## What the task asks:
Repeat the whole listing word for word, skipping pictures.

▬▬▬

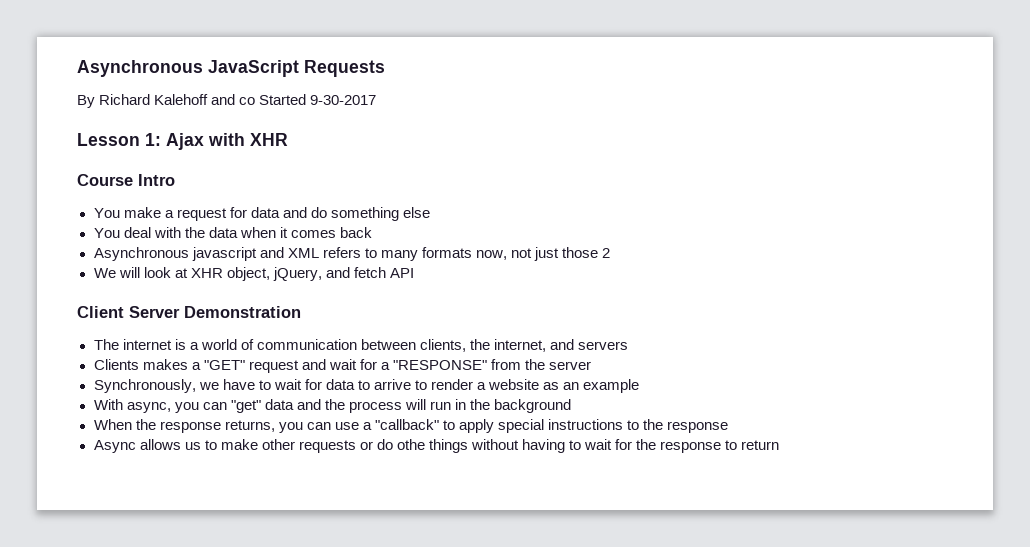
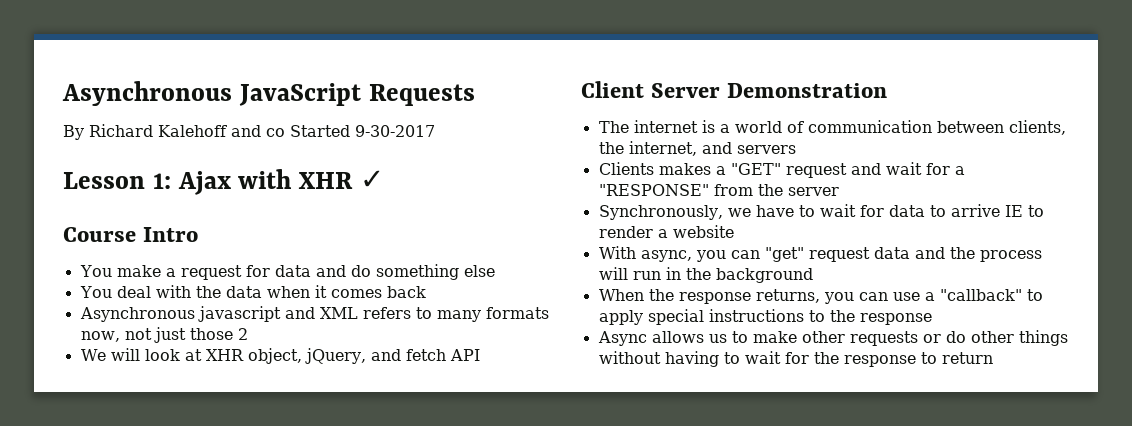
- Lesson 1: Ajax with XHR
+ Lesson 1: Ajax with XHR ✓
- Synchronously, we have to wait for data to arrive to render a website as an example
+ Synchronously, we have to wait for data to arrive IE to render a website
- With async, you can "get" data and the process will run in the background
+ With async, you can "get" request data and the process will run in the background
- Async allows us to make other requests or do othe things without having to wait for the response to return
+ Async allows us to make other requests or do other things without having to wait for the response to return

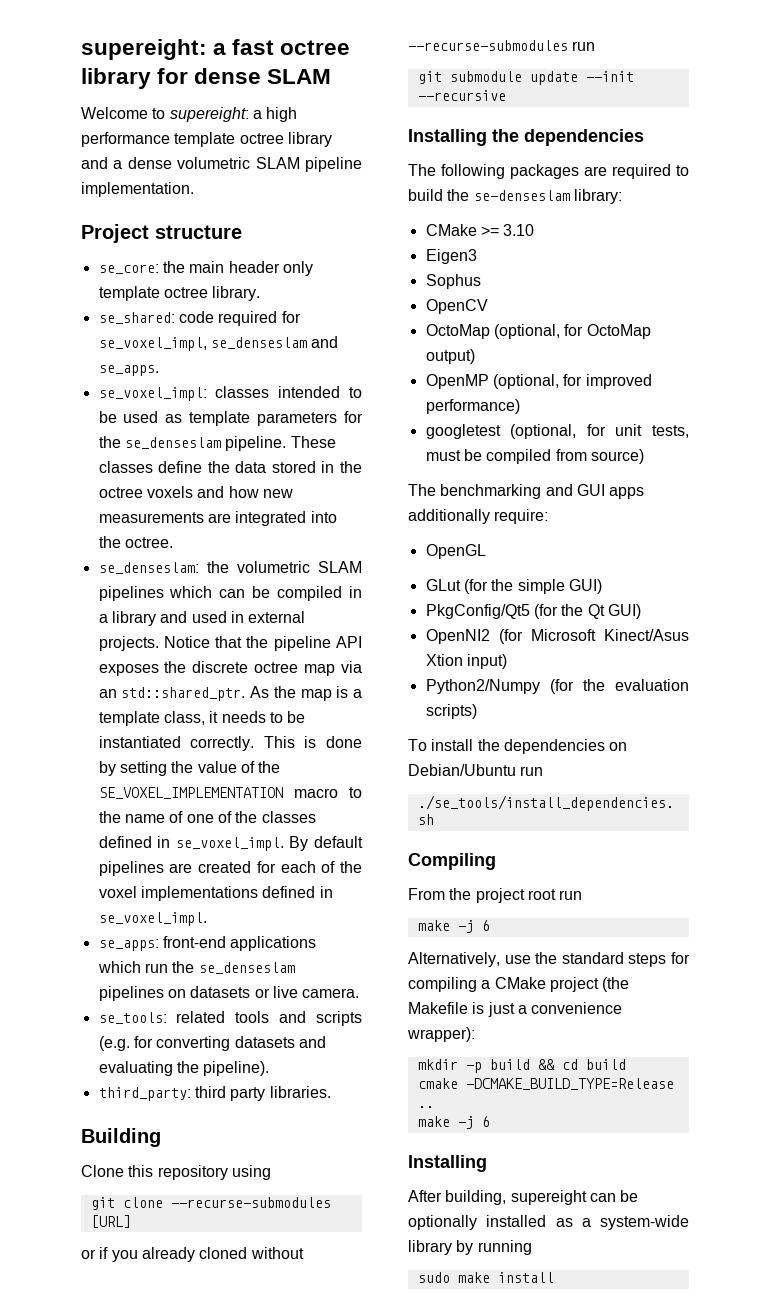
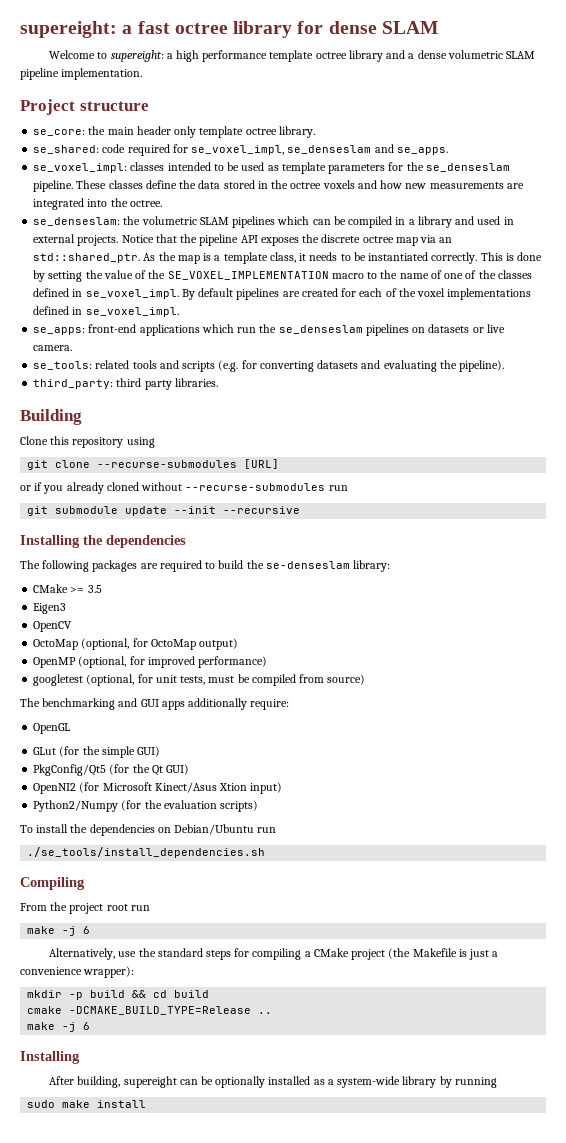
- CMake >= 3.10
+ CMake >= 3.5
- Sophus

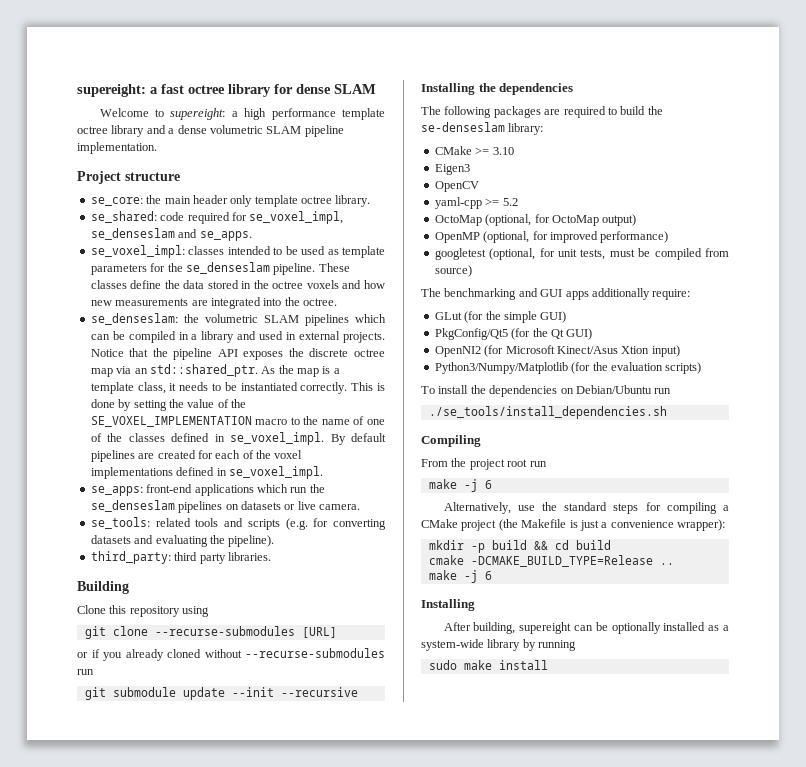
- CMake >= 3.5
+ CMake >= 3.10
+ yaml-cpp >= 5.2
- OpenGL
- Python2/Numpy (for the evaluation scripts)
+ Python3/Numpy/Matplotlib (for the evaluation scripts)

▬▬▬

## Task output:
- Lesson 1: Ajax with XHR
+ Lesson 1: Ajax with XHR ✓
- Synchronously, we have to wait for data to arrive to render a website as an example
+ Synchronously, we have to wait for data to arrive IE to render a website
- With async, you can "get" data and the process will run in the background
+ With async, you can "get" request data and the process will run in the background
- Async allows us to make other requests or do othe things without having to wait for the response to return
+ Async allows us to make other requests or do other things without having to wait for the response to return

- CMake >= 3.10
+ CMake >= 3.5
- Sophus

- CMake >= 3.5
+ CMake >= 3.10
+ yaml-cpp >= 5.2
- OpenGL
- Python2/Numpy (for the evaluation scripts)
+ Python3/Numpy/Matplotlib (for the evaluation scripts)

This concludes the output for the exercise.